Случалось, при стирке бросали в корыто и рубахи Ивана — две их осталось тогда на Охте, и без того чистые, глаженые. На счастье стирали, будто и эта ласка может подтолкнуть их друг к другу…
Так шли годы.
Поначалу товарищи справлялись весело, с надеждой. Потом совестились — поняли их черную тоску и страдание. Даже утешать стали: говорят, кто-то бежал из Сибири на восток, через океан, спасся, живой, совсем недавно подал о себе знак. Мир диковинный, чего только не случается…

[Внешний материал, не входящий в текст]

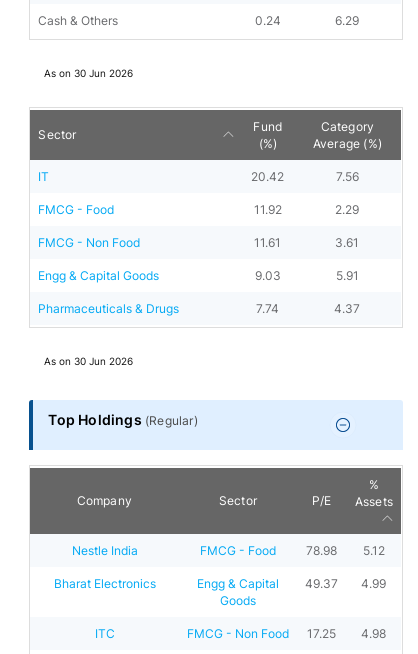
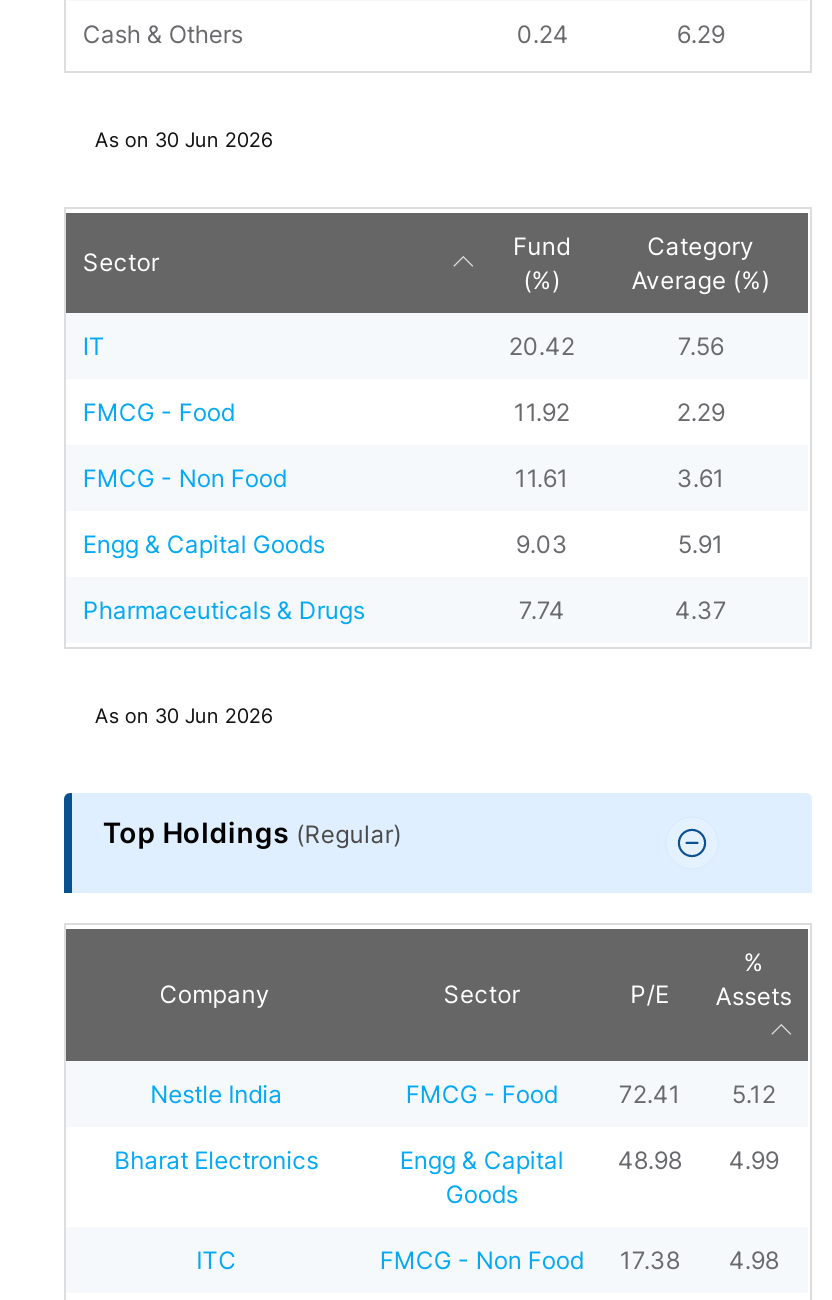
[306,543,385,558] 78.98 5.12 -> [619,1079,776,1109] 72.41 5.12
[197,576,386,591] Engg & Capital 49.37 4.99 -> [400,1145,779,1175] Engg & Capital 48.98 4.99
[187,626,386,641] FMCG - Non Food 17.25 4.98 -> [380,1245,779,1275] FMCG - Non Food 17.38 4.98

Только через пять лет узналась правда. В декабре 1940 года «Рабочая Газета» напечатала некролог Ленина «Иван Васильевич Бабушкин».
«Мы живем в проклятых условиях, когда возможна такая вещь: крупный партийный работник, гордость партии, товарищ, всю свою жизнь беззаветно отдавший рабочему делу, пропадает без вести. И самые близкие люди, как жена и мать, самые близкие товарищи годами не знают, что сталось с ним: мается ли он где на каторге, погиб ли в какой тюрьме или умер геройской смертью в схватке с врагом.
…Бабушкин пал жертвой зверской расправы царского опричника, но, умирая, он знал, что дело, которому он отдал всю свою жизнь, не умрет, что его будут делать десятки, сотни тысяч, миллионы других рук, что за это дело будут умирать другие товарищи рабочие, что они будут бороться до тех пор, пока не победят…
Без таких людей русский народ остался бы навсегда народом рабов, народом холопов. С такими людьми русский народ завоюет себе полное освобождение от всякой эксплуатации…»
Ушла надежда увидеть его живым; пришло бессмертие.